Library Card
Disclaimer: This is an event that took place during a particularly angry time in my life. I’d also been reading a lot of Hunter S. Thompson at the time and channeled his leanings in both my lifestyle and writing. I understand that I’m the villain in this story, but it’s art. Sometimes art isn’t about the good guys.
I tried to get a library card a few weeks ago and instead got into an argument with an elderly librarian. She was a bitch. “Do you live in Davidson county?” she asked. Harmless. Unassuming. A fucking tiger acting like a kitten while she circles her prey. She wore glasses and a cardigan and a blouse and smelled like pink and talcum powder. I reeked of cigarettes and needed a shave but didn’t think anything of that because I was just getting a library card. It’s reading. The community supports every person’s right to read, even hungover, emaciated greasers with bloodshot eyes and sailor’s mouths like me.
“Yes, I live off White Avenue. I can give you the address.”
“Have you received mail there, or do you have bank statements or a checkbook with that address?” simple enough. I just didn’t have those.
“I just moved there. The closest thing I have to a permanent address — ” I let the words linger to emphasize them more, “ — is my parents’ address, but it’s also Davidson county, so it shouldn’t be a problem. And I have a checkbook with that address and it’s on my license and that should work, right?”
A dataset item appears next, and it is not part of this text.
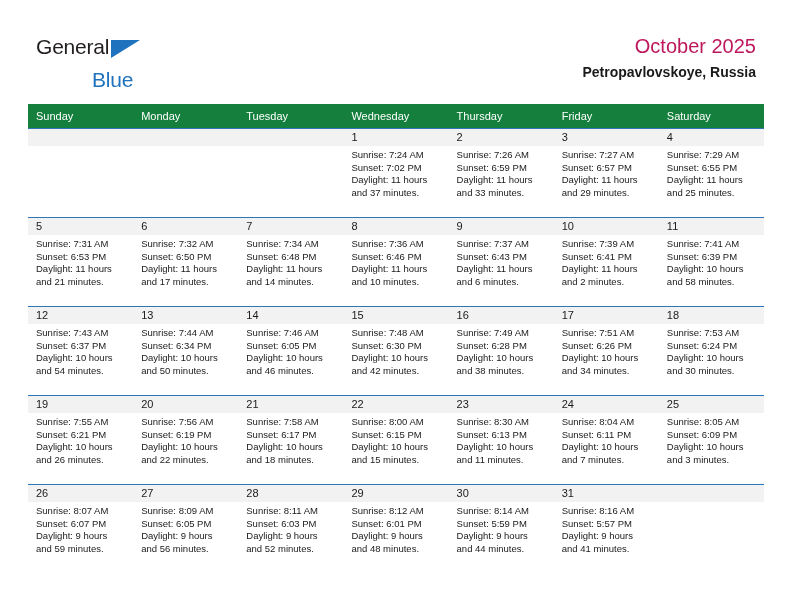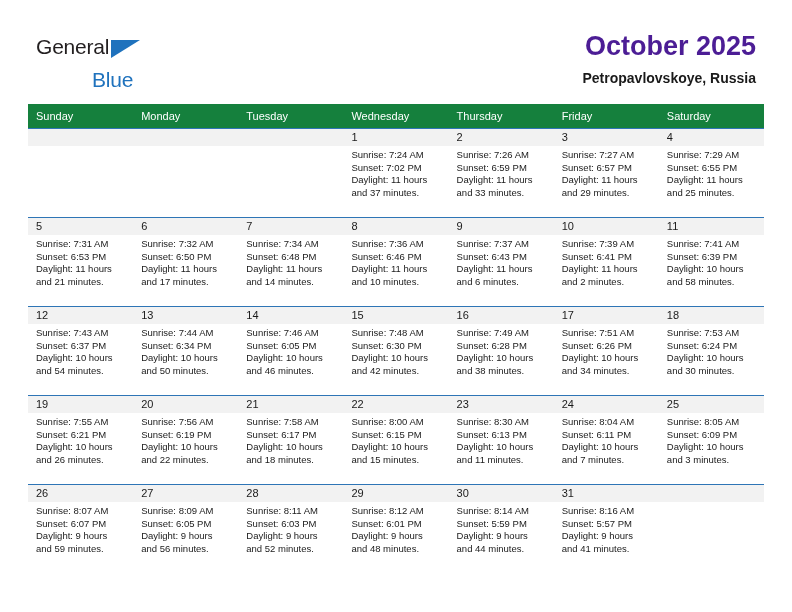"October 2025" .cal-title { color: #4c1d95 -> #be185d; font-size: 27px -> 20px; font-weight: bold -> normal }
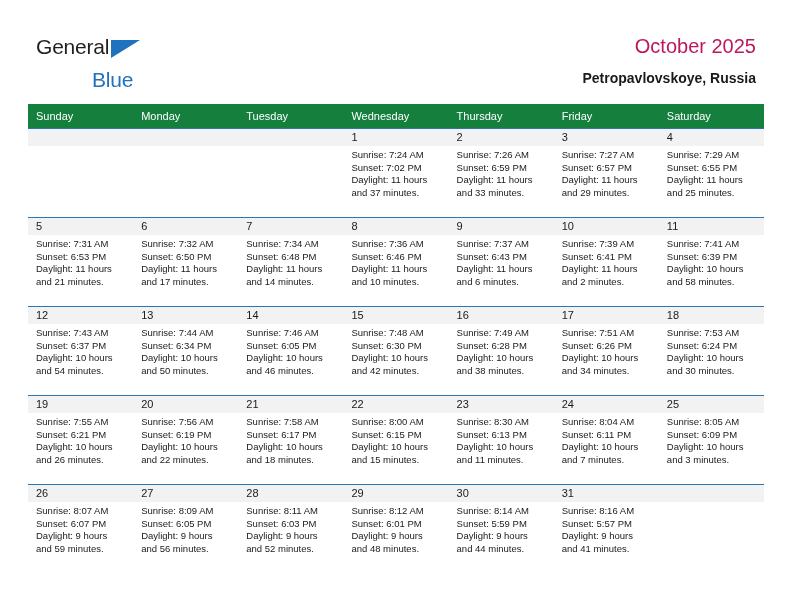"Petropavlovskoye, Russia" .cal-subtitle { margin-top: 6px -> none }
“I’m sorry,” she had me. It was time for her to get her kicks teaching a twenty-something the least relevant lesson ever. “You told me you lived on White Avenue. I have to have proof of residence for that address.”
I didn’t think she’d be unreasonable. Not once I explained. “Well if I have an overdue book, it’s best the mail goes to my parent’s address. I move and travel a lot and it’ll have a better chance of getting to me if it goes to that address.”
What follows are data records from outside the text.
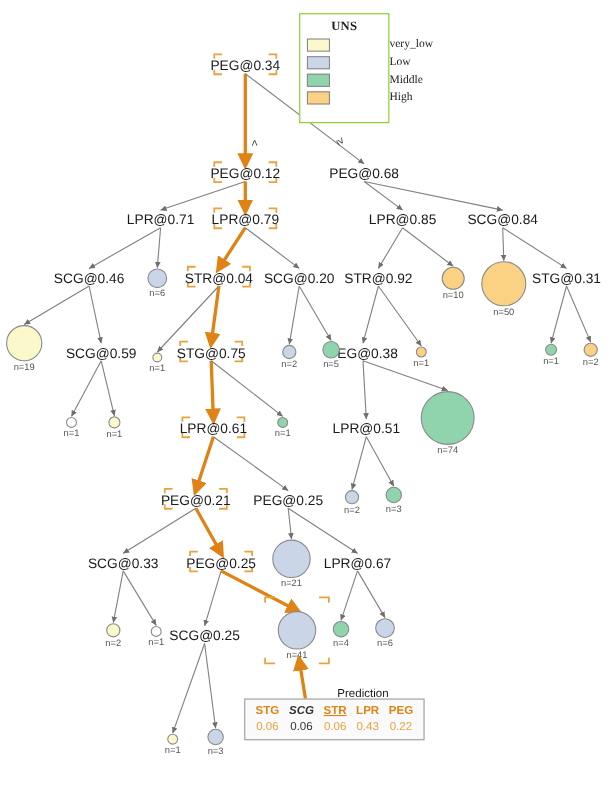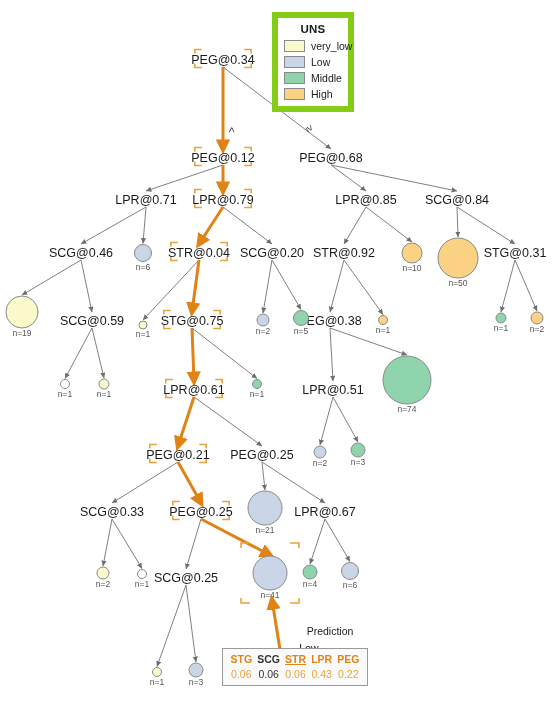"UNS" .legend-box { border: 6px solid #84cc16 -> 1px solid #84cc16; font-family: none -> Liberation Serif, serif }
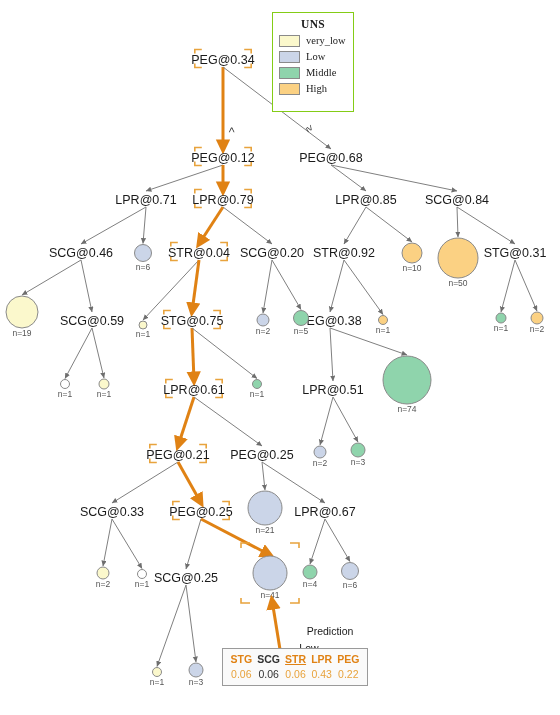"very_low" .legend-row { gap: none -> 48px }
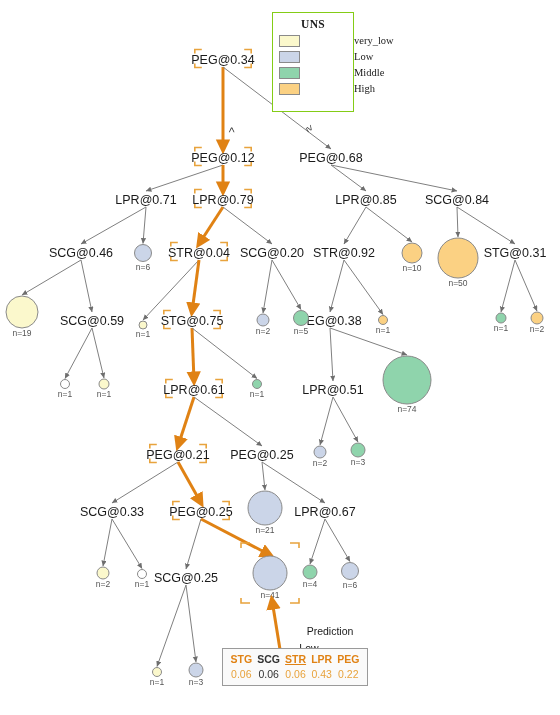"STG" .pred-table { top: 648px -> 635px; width: 146px -> 164px }
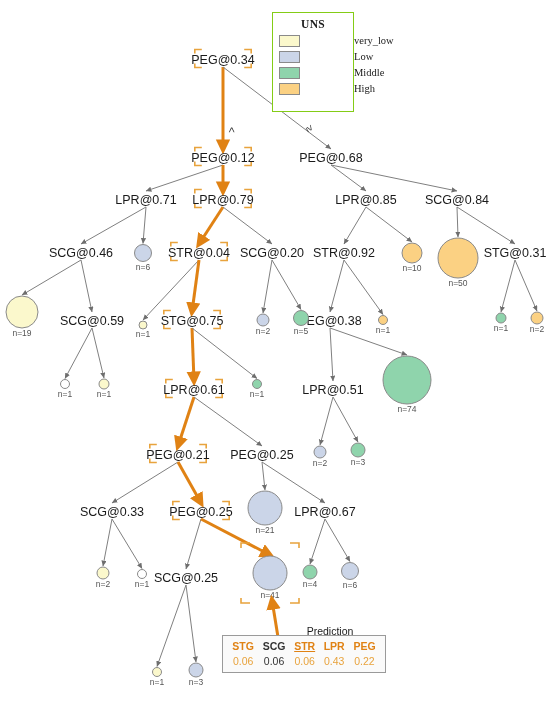"SCG" th { font-style: none -> italic }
“I’m sorry,” she ignored my lawyerly rationale, “but I heard you say you lived on White Avenue.”
My headache kicked into full gear and I felt the wrath of the cheap tequila I’d been chasing with Dos Equis the night before. This woman. This sixty-plus human who probably had grandchildren and diminishing social security and some sort of cancer lying in wait at her next doctor’s visit — of everything she could give a fuck about, this was what she chose. No one else had heard. No one else would care. It was a Davidson county address either way. What was she trying to prove?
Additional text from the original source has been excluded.